▸ REQUIRED WORK:
Hand back the entries exactly as written, minus every picture.

Before-and-after change data
● ● ● ● ● ● ●

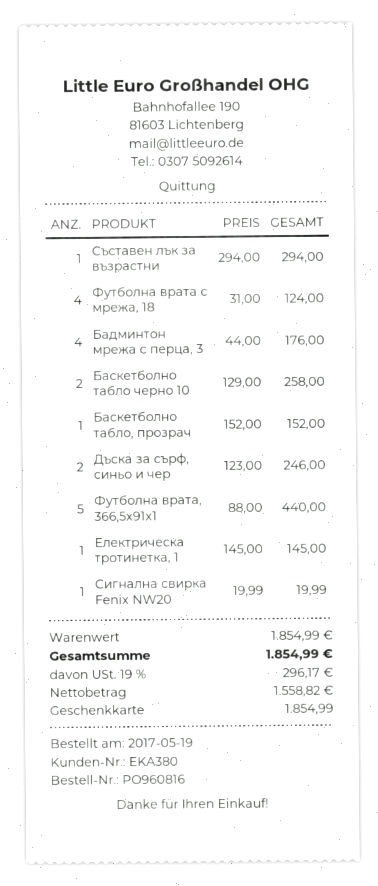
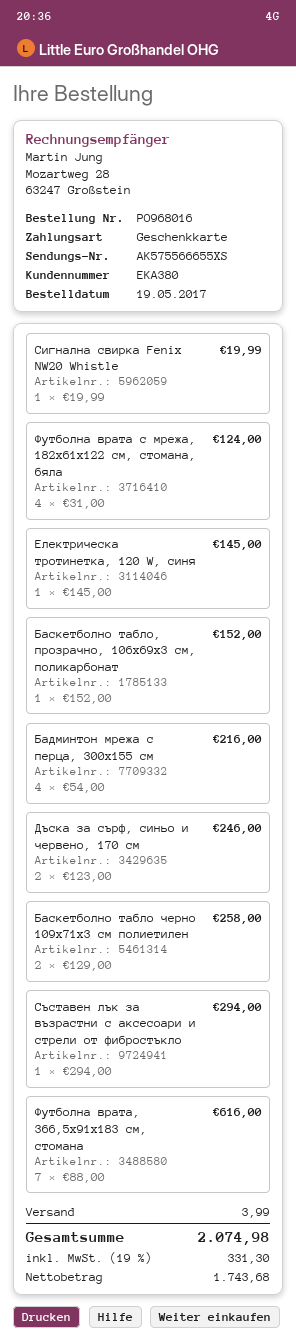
order number: PO960816 -> PO968016
Бадминтон мрежа с перца, 3: 4 x 44.00 = 176.00 -> 4 x 54.00 = 216.00
Футболна врата, 366,5x91x1: 5 x 88.00 = 440.00 -> 7 x 88.00 = 616.00
shipping: none -> 3.99
net: 1558.82 -> 1743.68
tax: 19% = 296.17 -> 19% = 331.30
total: 1854.99 -> 2074.98

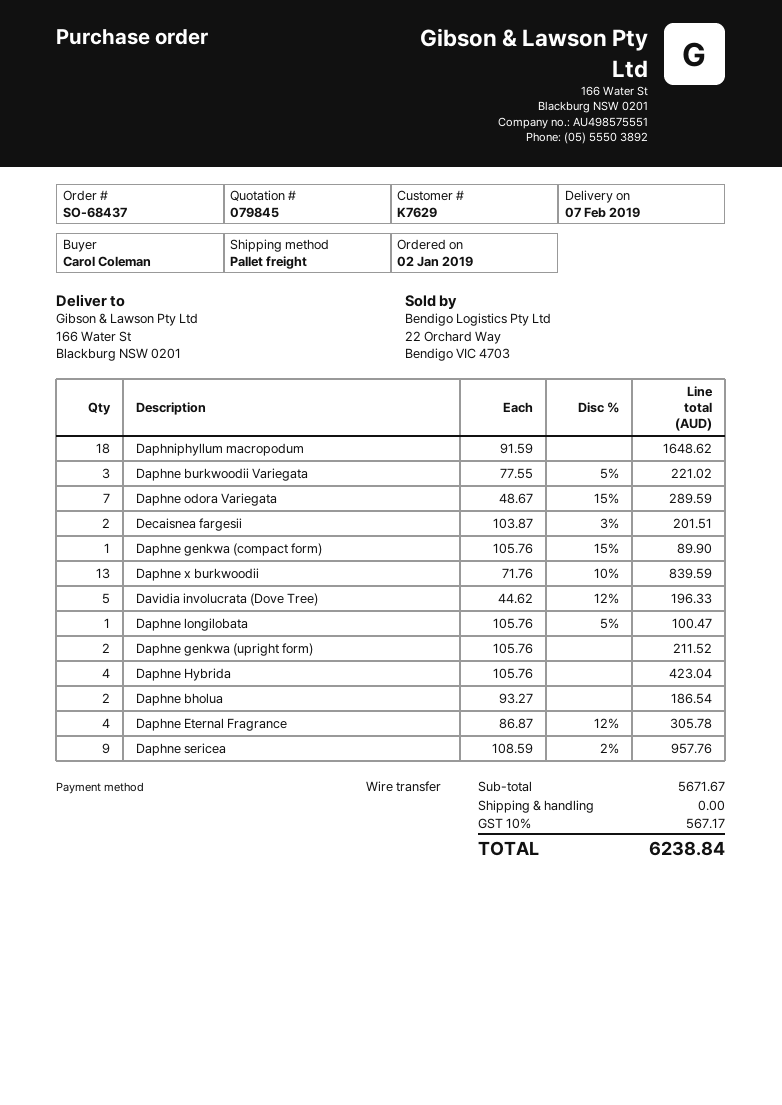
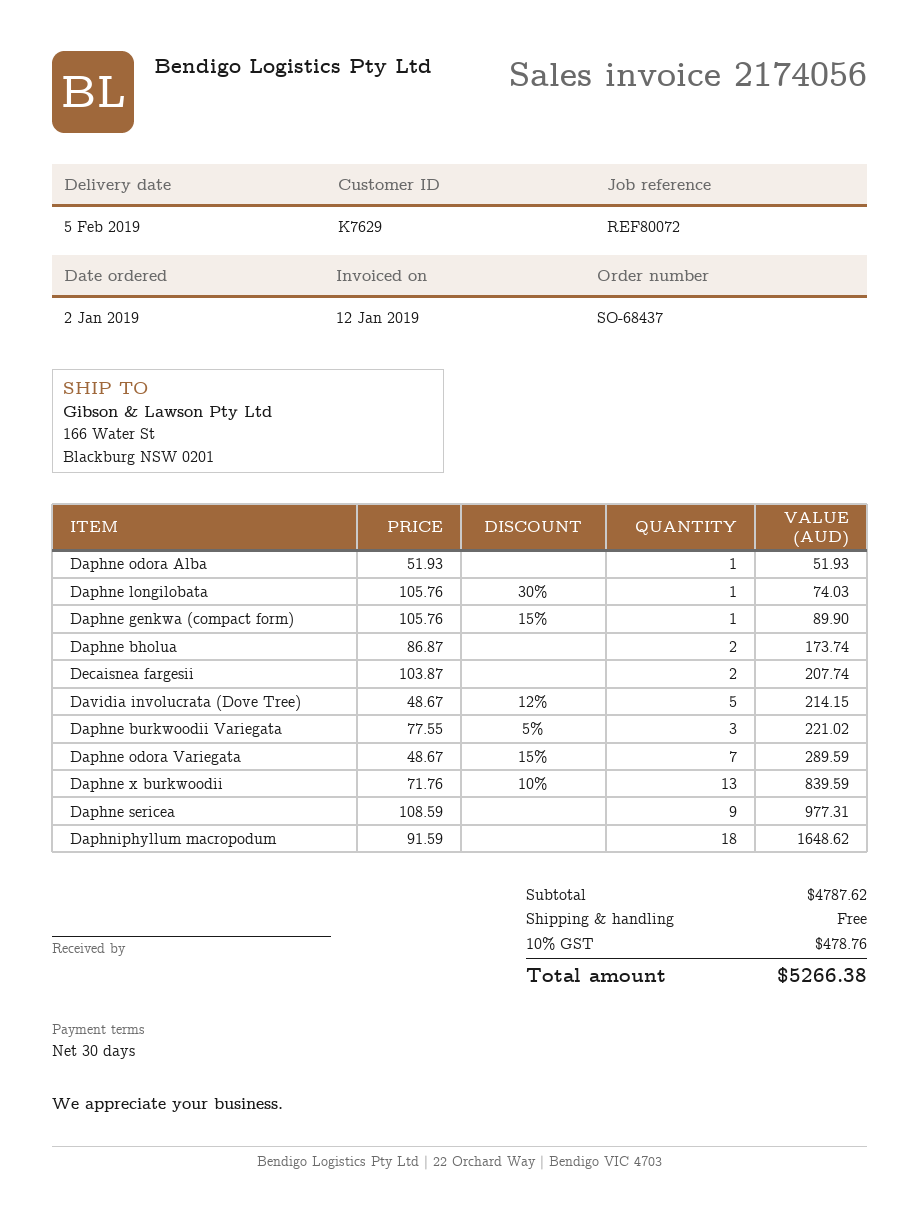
delivery date: 2019-02-07 -> 2019-02-05
Decaisnea fargesii: 2 x 103.87 - 3% = 201.51 -> 2 x 103.87 = 207.74
Davidia involucrata (Dove Tree): 5 x 44.62 - 12% = 196.33 -> 5 x 48.67 - 12% = 214.15
Daphne longilobata: 1 x 105.76 - 5% = 100.47 -> 1 x 105.76 - 30% = 74.03
Daphne genkwa (upright form): 2 x 105.76 = 211.52 -> none
Daphne Hybrida: 4 x 105.76 = 423.04 -> none
Daphne bholua: 2 x 93.27 = 186.54 -> 2 x 86.87 = 173.74
Daphne Eternal Fragrance: 4 x 86.87 - 12% = 305.78 -> none
Daphne sericea: 9 x 108.59 - 2% = 957.76 -> 9 x 108.59 = 977.31
Daphne odora Alba: none -> 1 x 51.93 = 51.93
subtotal: 5671.67 -> 4787.62
tax: 10% = 567.17 -> 10% = 478.76
total: 6238.84 -> 5266.38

● ● ● ● ● ● ●

▸ SOLUTION TO THIS PROBLEM:
order number: PO960816 -> PO968016
Бадминтон мрежа с перца, 3: 4 x 44.00 = 176.00 -> 4 x 54.00 = 216.00
Футболна врата, 366,5x91x1: 5 x 88.00 = 440.00 -> 7 x 88.00 = 616.00
shipping: none -> 3.99
net: 1558.82 -> 1743.68
tax: 19% = 296.17 -> 19% = 331.30
total: 1854.99 -> 2074.98

delivery date: 2019-02-07 -> 2019-02-05
Decaisnea fargesii: 2 x 103.87 - 3% = 201.51 -> 2 x 103.87 = 207.74
Davidia involucrata (Dove Tree): 5 x 44.62 - 12% = 196.33 -> 5 x 48.67 - 12% = 214.15
Daphne longilobata: 1 x 105.76 - 5% = 100.47 -> 1 x 105.76 - 30% = 74.03
Daphne genkwa (upright form): 2 x 105.76 = 211.52 -> none
Daphne Hybrida: 4 x 105.76 = 423.04 -> none
Daphne bholua: 2 x 93.27 = 186.54 -> 2 x 86.87 = 173.74
Daphne Eternal Fragrance: 4 x 86.87 - 12% = 305.78 -> none
Daphne sericea: 9 x 108.59 - 2% = 957.76 -> 9 x 108.59 = 977.31
Daphne odora Alba: none -> 1 x 51.93 = 51.93
subtotal: 5671.67 -> 4787.62
tax: 10% = 567.17 -> 10% = 478.76
total: 6238.84 -> 5266.38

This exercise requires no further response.